Aleta Kaylee and the Infamous Cynthia Kay |
I don’t understand how I manage it, but every vehicle I’ve ever purchased has been an animal magnet. The vehicles aren’t really choosy about any particular animal; they will run over or into anything at all. I have hit dogs, cats, raccoons, opossums, birds, buzzards, a gator, an otter, and several deer. And it doesn’t have to be me driving. About a week after I purchased my last car, a raccoon came out of the woods, passed in front of another car, and ran right in front of my car while Rheba was driving. That should have told me that once again, I had purchased an animal magnet.
Years ago, while driving my Toyota Corolla on the job, I was headed to Cedar Key. Just before I got to Otter Creek, a big gator came out of the ditch, right in front of me. Bump, scrape, bump. I thought I had taken out the whole underneath of my car. I stopped and there in the ditch was the gator. I couldn’t get out to check under my car, because I was scared the gator might still be alive. I went to Martin’s Store, and told them what had happened, checked under my car, and continued on my way to Cedar Key. When I came back, the gator was gone, leaving me to surmise that either he was just stunned, or someone enjoyed some gator tail for supper.
Another time, as I was leaving work, headed for home, just outside of Bronson, an otter came scurrying up the ditch, onto the road. You guessed it, right in front of my car. In my rearview, I saw him roll a couple of times, hit the ditch and scurry back towards the woods. This time, I didn’t stop.

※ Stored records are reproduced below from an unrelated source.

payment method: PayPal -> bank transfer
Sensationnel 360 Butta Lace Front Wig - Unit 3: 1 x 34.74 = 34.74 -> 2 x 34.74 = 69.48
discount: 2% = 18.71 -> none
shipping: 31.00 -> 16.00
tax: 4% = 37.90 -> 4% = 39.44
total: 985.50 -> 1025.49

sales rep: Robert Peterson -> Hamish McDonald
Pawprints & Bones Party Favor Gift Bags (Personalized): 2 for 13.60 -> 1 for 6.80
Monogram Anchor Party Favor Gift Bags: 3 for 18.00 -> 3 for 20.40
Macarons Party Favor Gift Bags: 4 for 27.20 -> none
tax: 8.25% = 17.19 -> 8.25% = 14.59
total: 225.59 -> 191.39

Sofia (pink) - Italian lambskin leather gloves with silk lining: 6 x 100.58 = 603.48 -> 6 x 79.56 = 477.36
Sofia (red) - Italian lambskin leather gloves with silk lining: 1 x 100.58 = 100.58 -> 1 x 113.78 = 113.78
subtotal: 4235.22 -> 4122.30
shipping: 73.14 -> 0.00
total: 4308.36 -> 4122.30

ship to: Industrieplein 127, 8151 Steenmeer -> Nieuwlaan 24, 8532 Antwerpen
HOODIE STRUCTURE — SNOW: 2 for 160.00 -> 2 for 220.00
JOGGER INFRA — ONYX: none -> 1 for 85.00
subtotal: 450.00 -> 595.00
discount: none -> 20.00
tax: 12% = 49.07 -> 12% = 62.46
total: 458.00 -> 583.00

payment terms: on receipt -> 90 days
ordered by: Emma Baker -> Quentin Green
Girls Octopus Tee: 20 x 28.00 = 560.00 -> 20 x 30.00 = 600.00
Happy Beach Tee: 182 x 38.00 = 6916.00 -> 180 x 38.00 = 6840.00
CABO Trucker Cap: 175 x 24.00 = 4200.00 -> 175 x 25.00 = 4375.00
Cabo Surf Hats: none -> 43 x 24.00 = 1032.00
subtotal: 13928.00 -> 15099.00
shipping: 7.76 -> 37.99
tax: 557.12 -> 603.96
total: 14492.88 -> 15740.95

Once, in my work truck, as I was traveling on HWY 339, a buzzard flew in front of me, cracked the windshield and clipped off the passenger-side mirror. I stopped and picked up the mirror, but could not bring myself to pick up that buzzard and throw him in the back of the truck. I considered it, so I could prove what had happened to the truck, but decided they would just have to take my word for it.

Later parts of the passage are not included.